After all, what are those to do who have been witnessing and decrying racism against blacks throughout their lives when finally a black person does run for office? Most do not know whether Senator Obama has the makings of a good president or whether perhaps it is Senator McCain who does. In our time it seems to be the consensus on strategy that no one lays out his or her basic political philosophy so that voters can make a general assessment of the individual's qualifications. Instead candidates provide lists of promises they propose to fulfill at other people’s expense. Which makes them pretty much indistinguishable. So then given the history with racism in the country, it is not all that surprising that race will be, for some, a kind of last resort factor, especially on the part of blacks who have been targeted with racism far more than whites have been.

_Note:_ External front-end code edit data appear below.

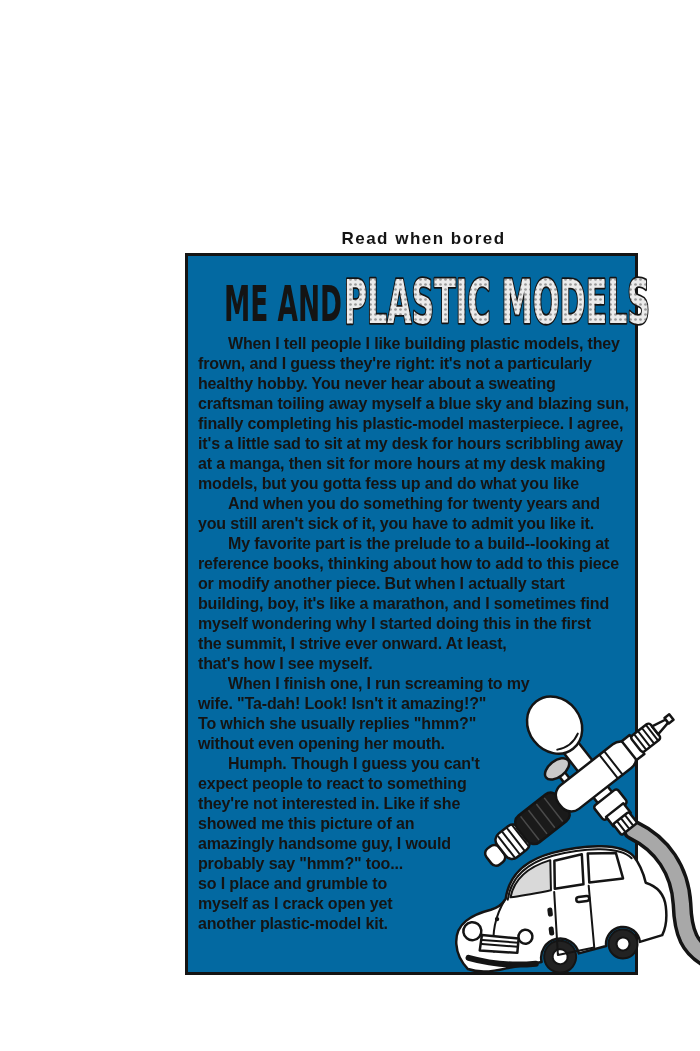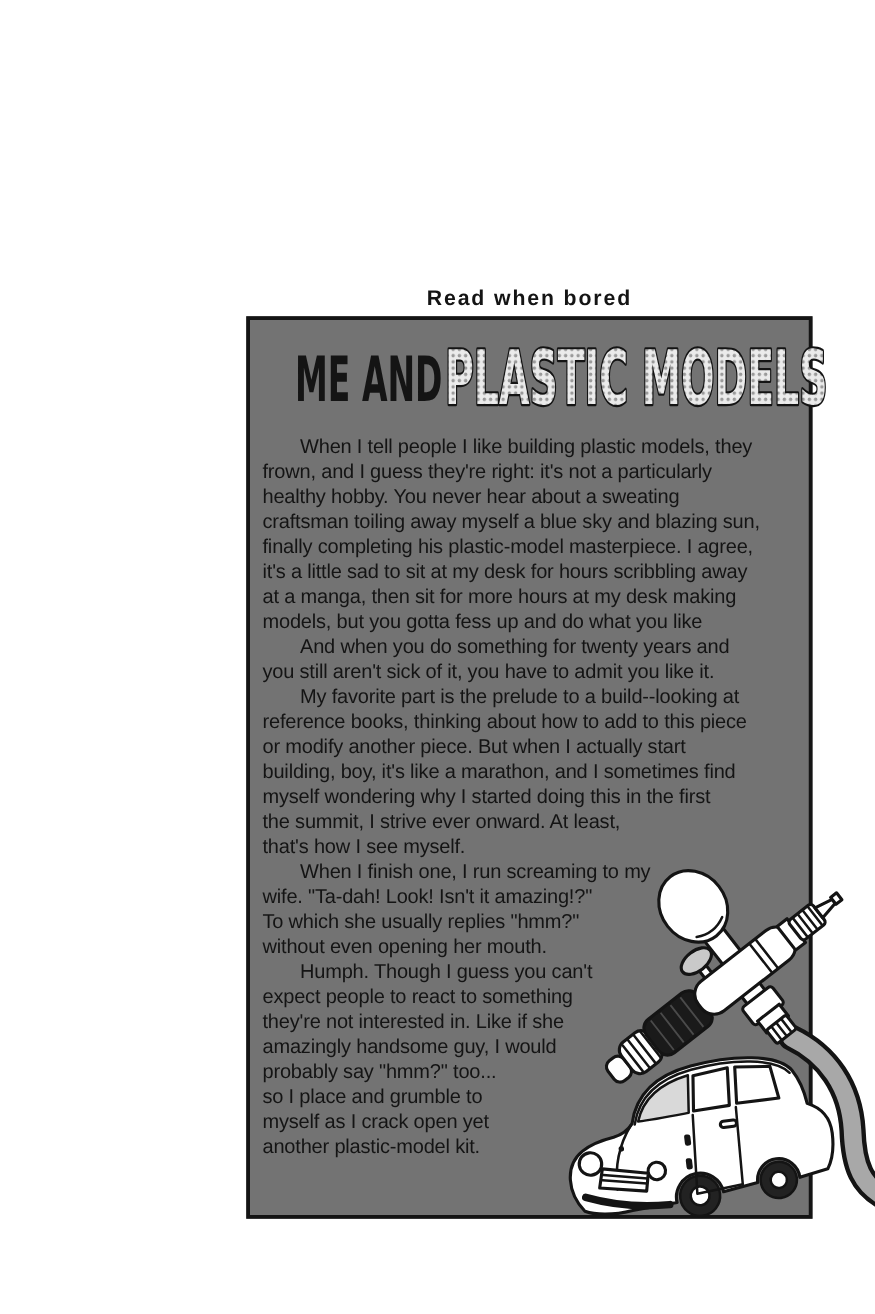"ME AND" .panel { background: #737373 -> #0369a1; left: 197px -> 185px }
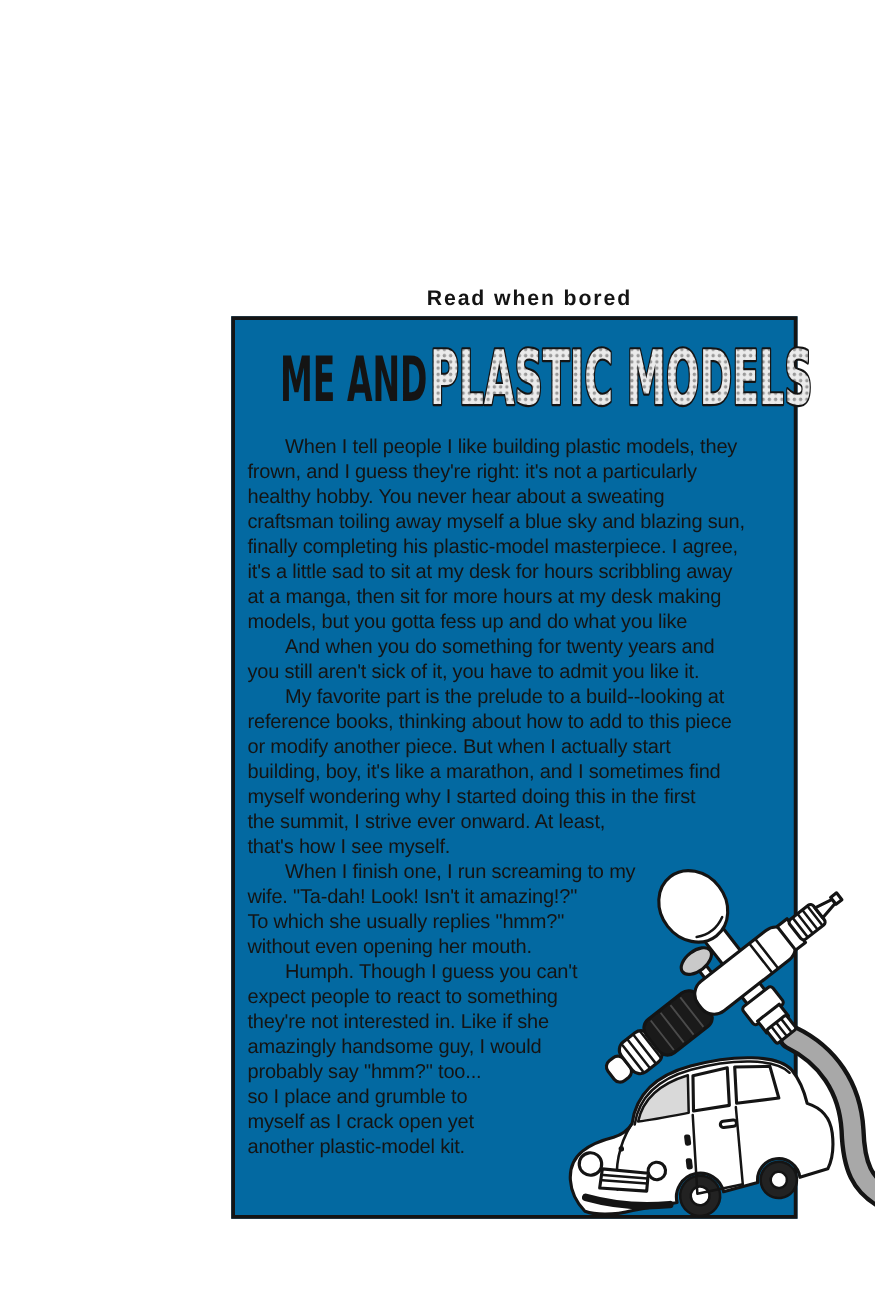"When I tell people I" .body-text { font-weight: none -> bold; margin: 16px 0 0 10px -> 2px 0 0 10px }
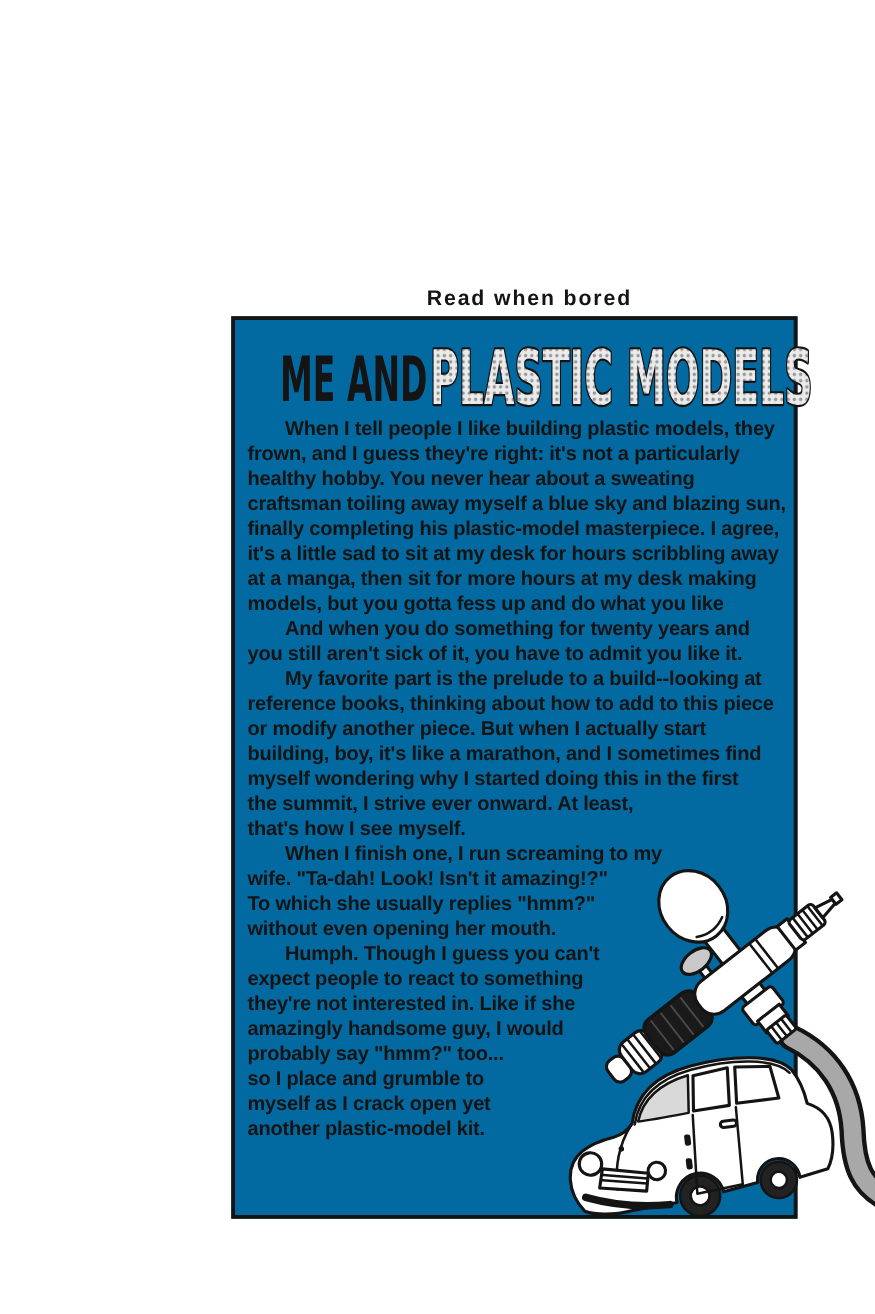"showed me this picture of" div.text-line { html: none -> <div>showed me this picture of an</div> }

What actually is really wrong with racism? It is to judge another individual based on something over which he or she has absolutely no say. As Martin Luther King observed in that famous sentence of his, what matters about someone is the content of his or her character, not the color of his or her skin or, indeed, where he was born, whether man or woman, etc. All these factors about people are beyond their capacity to have any control over. They cannot demonstrate someone’s decency, wisdom, skill or the like.

Racism is an insidious lumping together of people based on having in common something utterly irrelevant, who could differ from one another in matters of substance. Which is why racism is prejudice--pre-judgment. It amounts to judging someone prior to knowing the person’s important attributes, based on ones that matter not even a bit. Such collectivist assessment of others goes hand in hand with prejudices based on ethnic membership, gender, or original nationality, factors over which one has no say, once again.

In contrast, judging someone by his or her political affiliation, even religion, is quite different, or at least can be. These are matters people can certainly choose once they have reached maturity. And some such choices could well be objectionable. Not that some of the assessments based on religion or politics cannot be irrational, when done thoughtlessly, but they need not be. What a person believes is something open to evaluation by others because it matters in how one lives, which can be ranked as good or bad or something in between. All this is very different from judging human beings based on their race.

Sure, there are racists voting in America but I bet that most people worry less than Bob Herbert does about a candidates’ race and more about what’s on their minds and what they might do in office.